# Task description
Exact copies of the lines from the one holding "- Table of contents" through the last line of the entries below are to be printed, with pictures omitted.

# Given records
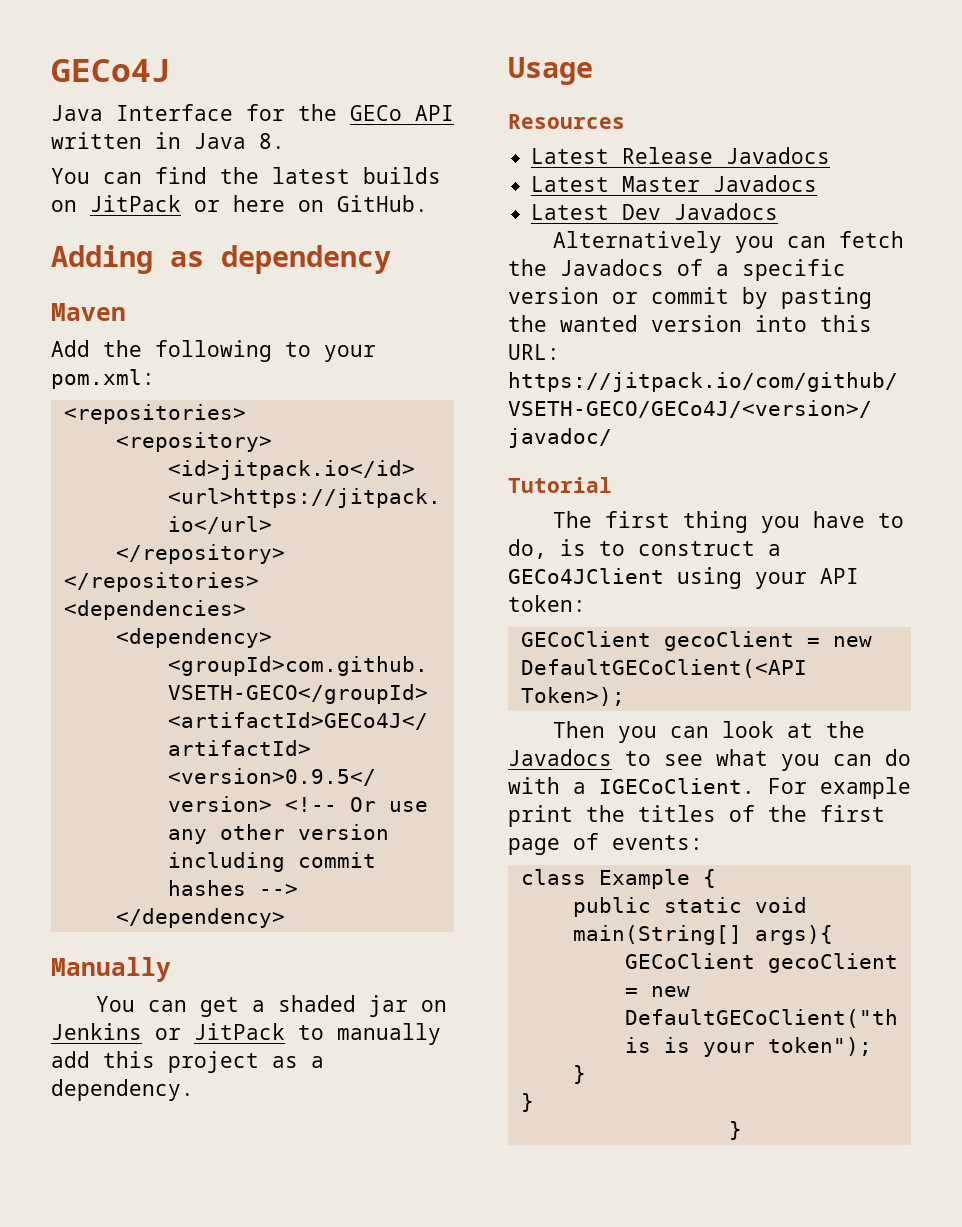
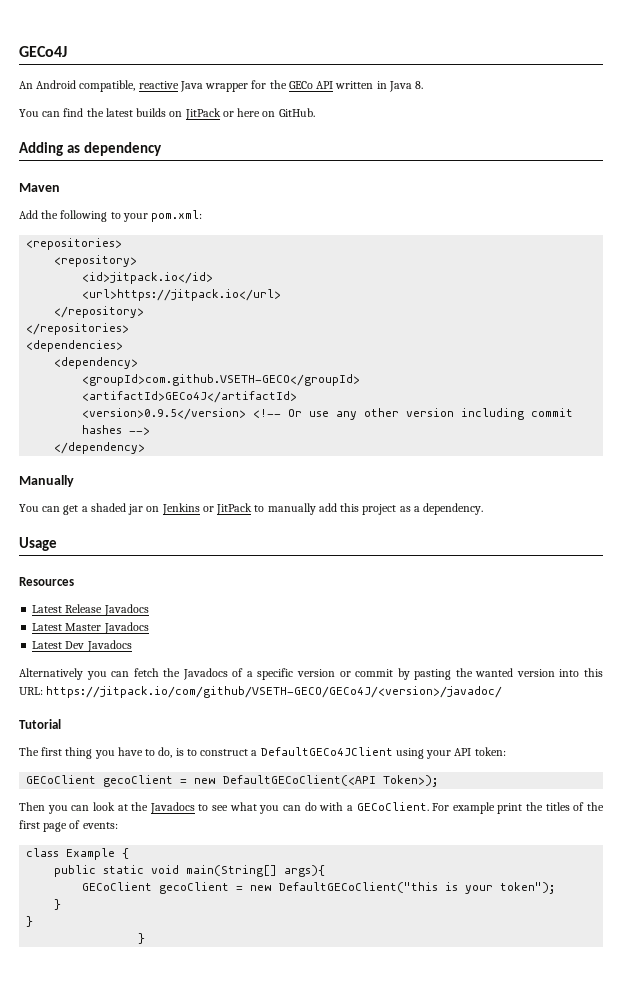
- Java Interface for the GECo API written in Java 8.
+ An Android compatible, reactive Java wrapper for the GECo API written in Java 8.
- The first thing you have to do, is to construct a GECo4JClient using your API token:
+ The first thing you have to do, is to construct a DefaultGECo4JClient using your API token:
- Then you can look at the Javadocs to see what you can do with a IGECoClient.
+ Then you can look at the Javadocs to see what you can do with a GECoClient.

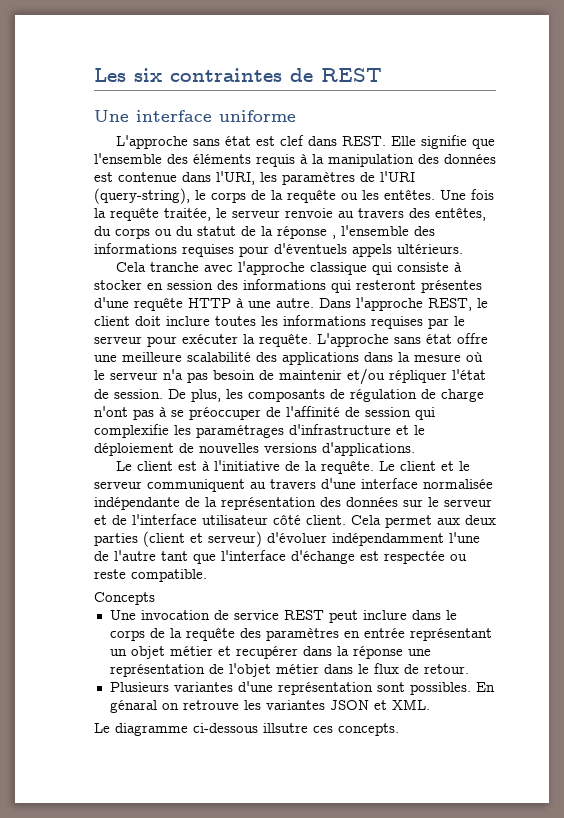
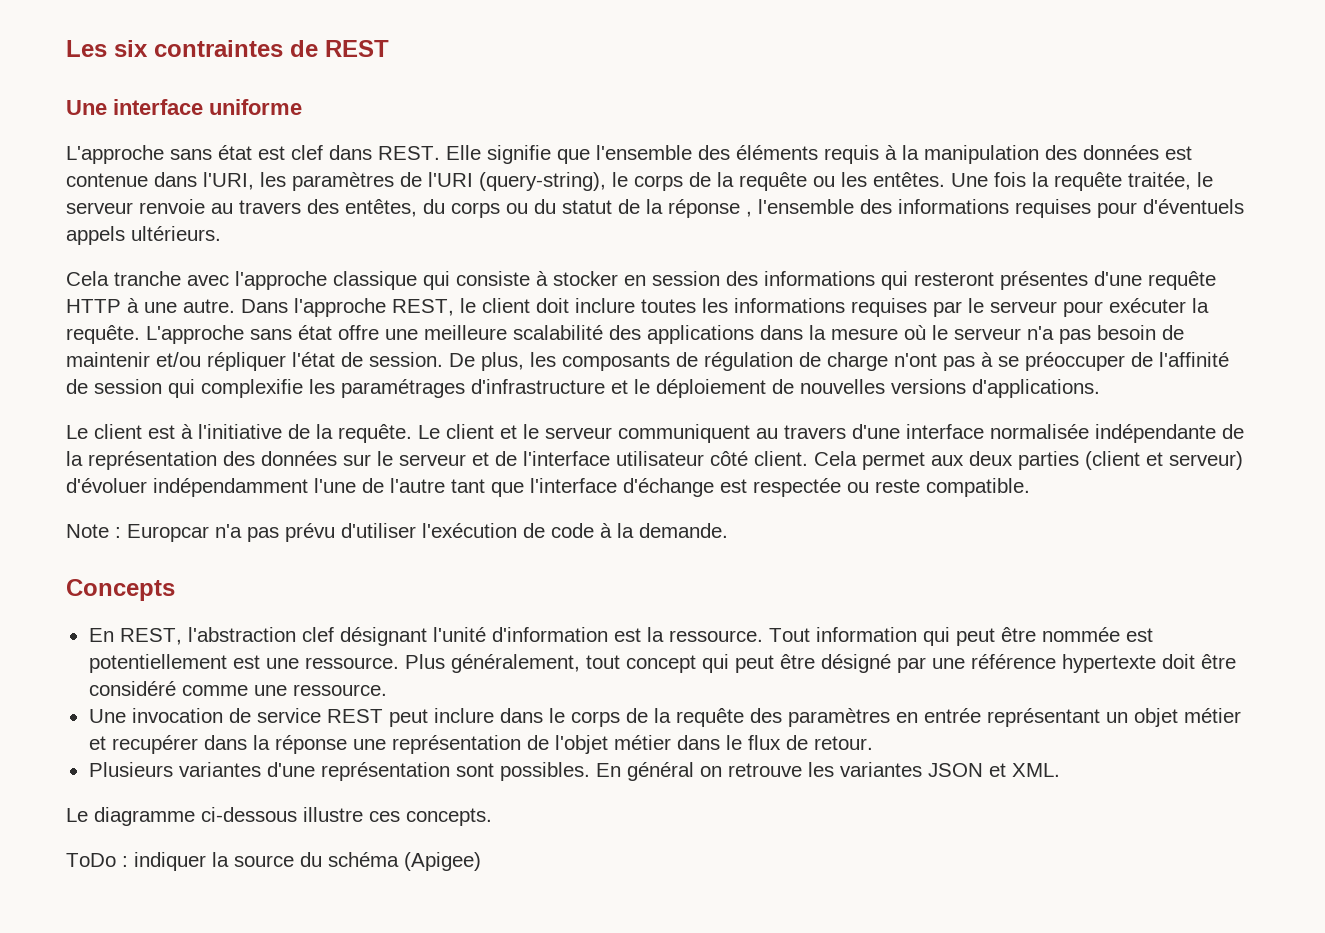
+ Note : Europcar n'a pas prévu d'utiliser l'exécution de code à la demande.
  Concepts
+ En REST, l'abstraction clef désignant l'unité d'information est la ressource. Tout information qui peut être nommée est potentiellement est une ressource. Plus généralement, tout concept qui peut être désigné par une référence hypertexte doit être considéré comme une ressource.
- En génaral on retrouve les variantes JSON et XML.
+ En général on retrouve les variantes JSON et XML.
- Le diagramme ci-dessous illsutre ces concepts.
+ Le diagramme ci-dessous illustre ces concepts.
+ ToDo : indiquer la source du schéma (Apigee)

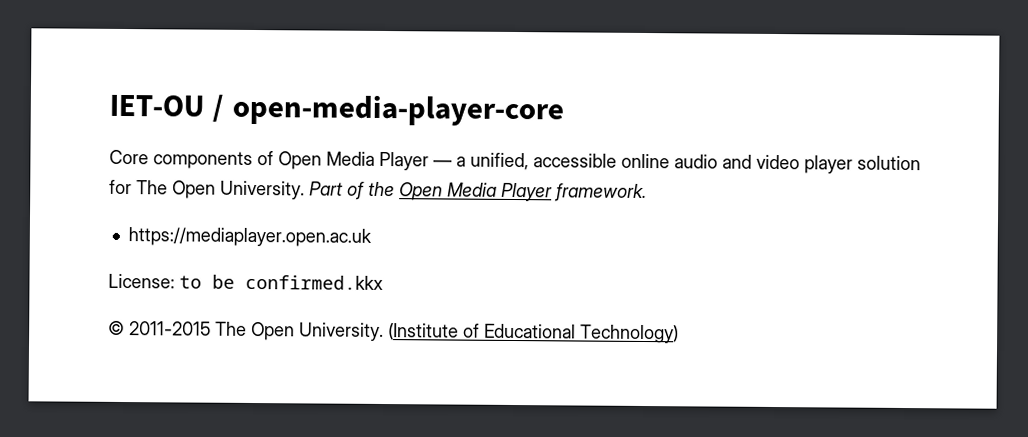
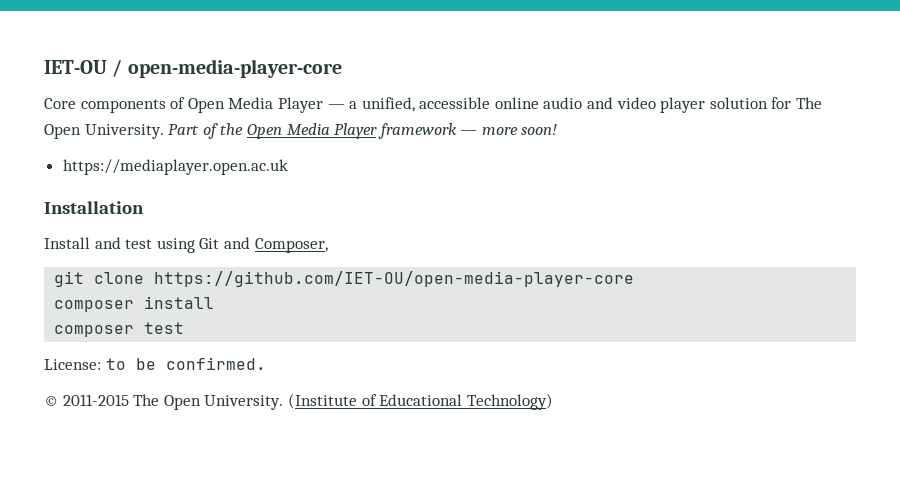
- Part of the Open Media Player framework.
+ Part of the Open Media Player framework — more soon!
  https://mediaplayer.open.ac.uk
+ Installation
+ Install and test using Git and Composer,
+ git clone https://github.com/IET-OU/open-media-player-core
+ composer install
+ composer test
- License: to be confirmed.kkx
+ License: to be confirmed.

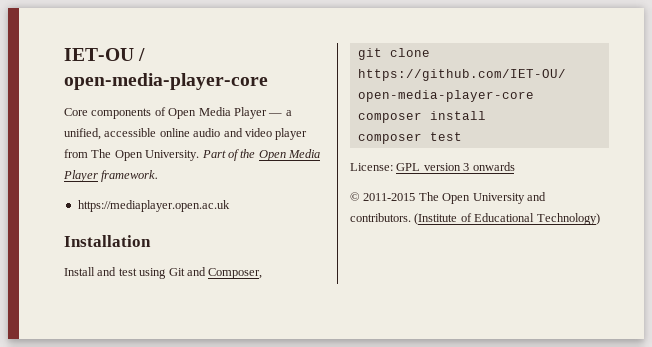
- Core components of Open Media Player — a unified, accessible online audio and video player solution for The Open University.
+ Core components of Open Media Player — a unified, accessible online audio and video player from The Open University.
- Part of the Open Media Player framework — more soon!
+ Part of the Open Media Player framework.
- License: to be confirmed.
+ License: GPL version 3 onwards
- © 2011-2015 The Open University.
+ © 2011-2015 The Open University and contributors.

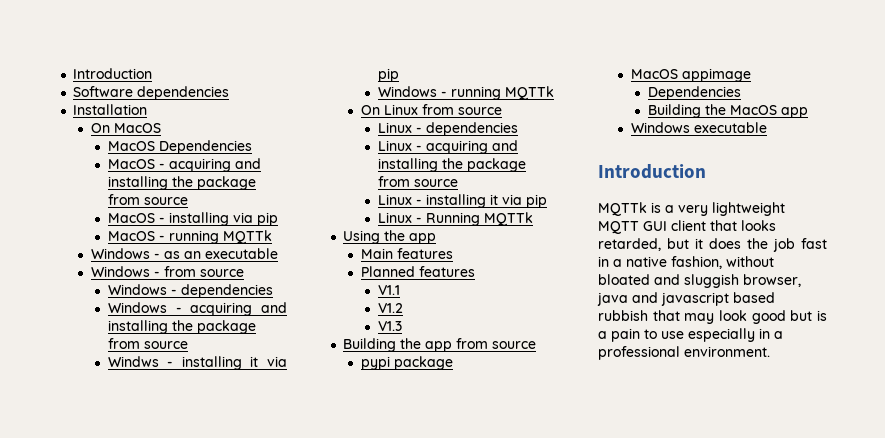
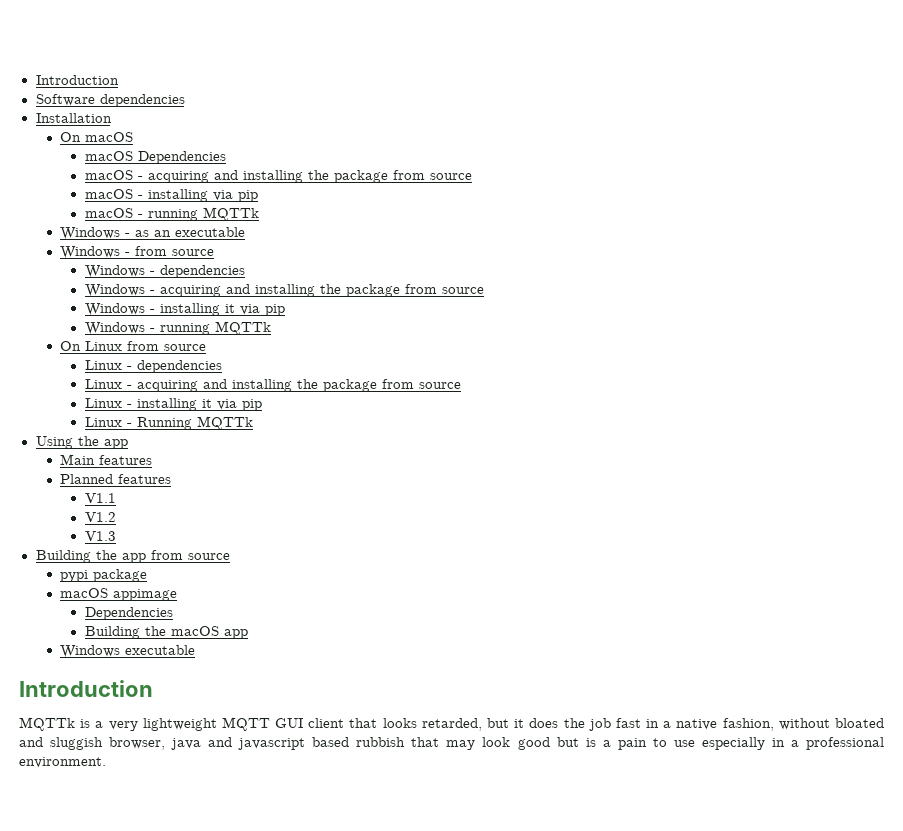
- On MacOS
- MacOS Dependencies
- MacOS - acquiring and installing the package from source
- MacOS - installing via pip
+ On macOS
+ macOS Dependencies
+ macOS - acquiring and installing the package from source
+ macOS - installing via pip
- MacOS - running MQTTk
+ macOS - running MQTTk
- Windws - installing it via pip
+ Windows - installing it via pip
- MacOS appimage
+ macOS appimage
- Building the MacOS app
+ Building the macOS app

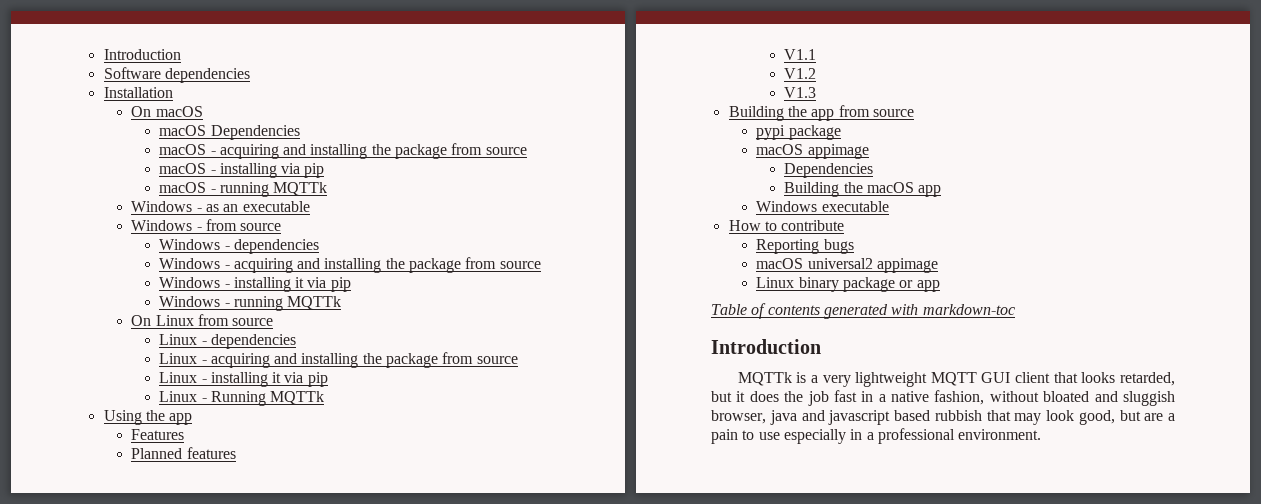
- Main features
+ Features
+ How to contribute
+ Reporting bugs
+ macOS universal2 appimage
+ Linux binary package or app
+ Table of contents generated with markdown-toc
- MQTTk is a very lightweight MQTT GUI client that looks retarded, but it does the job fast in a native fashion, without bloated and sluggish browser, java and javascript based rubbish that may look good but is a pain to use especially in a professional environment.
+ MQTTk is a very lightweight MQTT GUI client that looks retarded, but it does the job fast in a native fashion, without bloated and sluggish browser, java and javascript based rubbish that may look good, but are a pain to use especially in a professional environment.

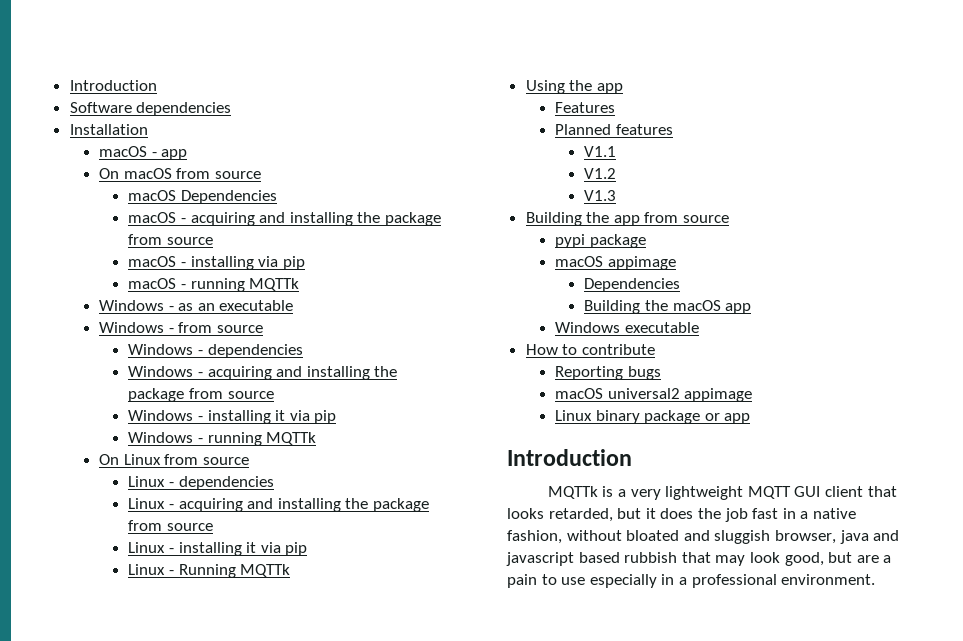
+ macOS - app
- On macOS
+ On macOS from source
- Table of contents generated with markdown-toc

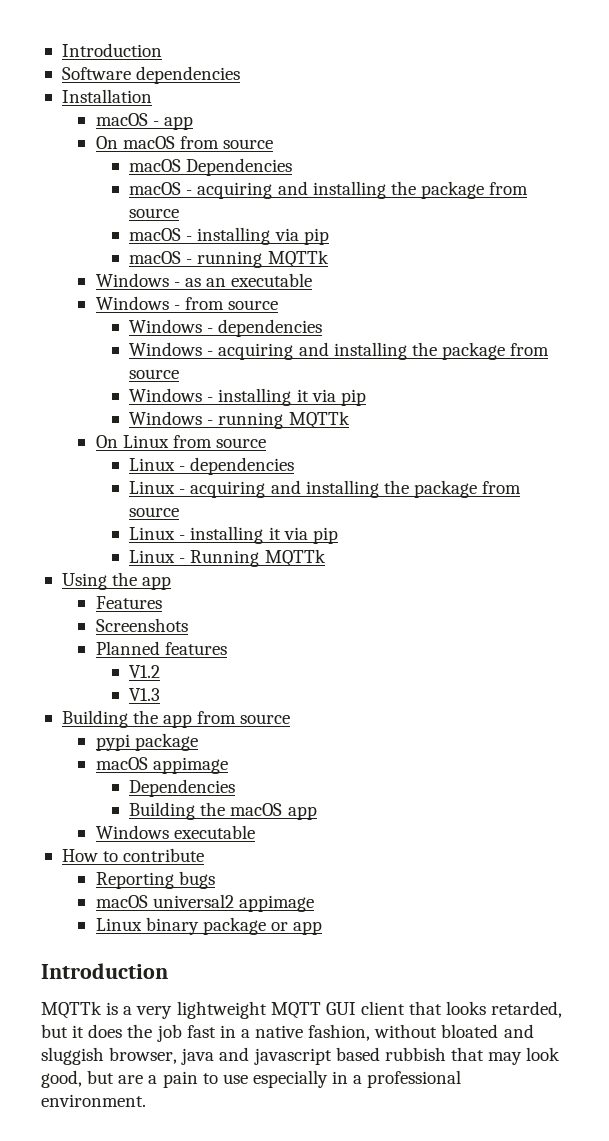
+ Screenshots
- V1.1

# Expected answer
- Table of contents generated with markdown-toc

+ Screenshots
- V1.1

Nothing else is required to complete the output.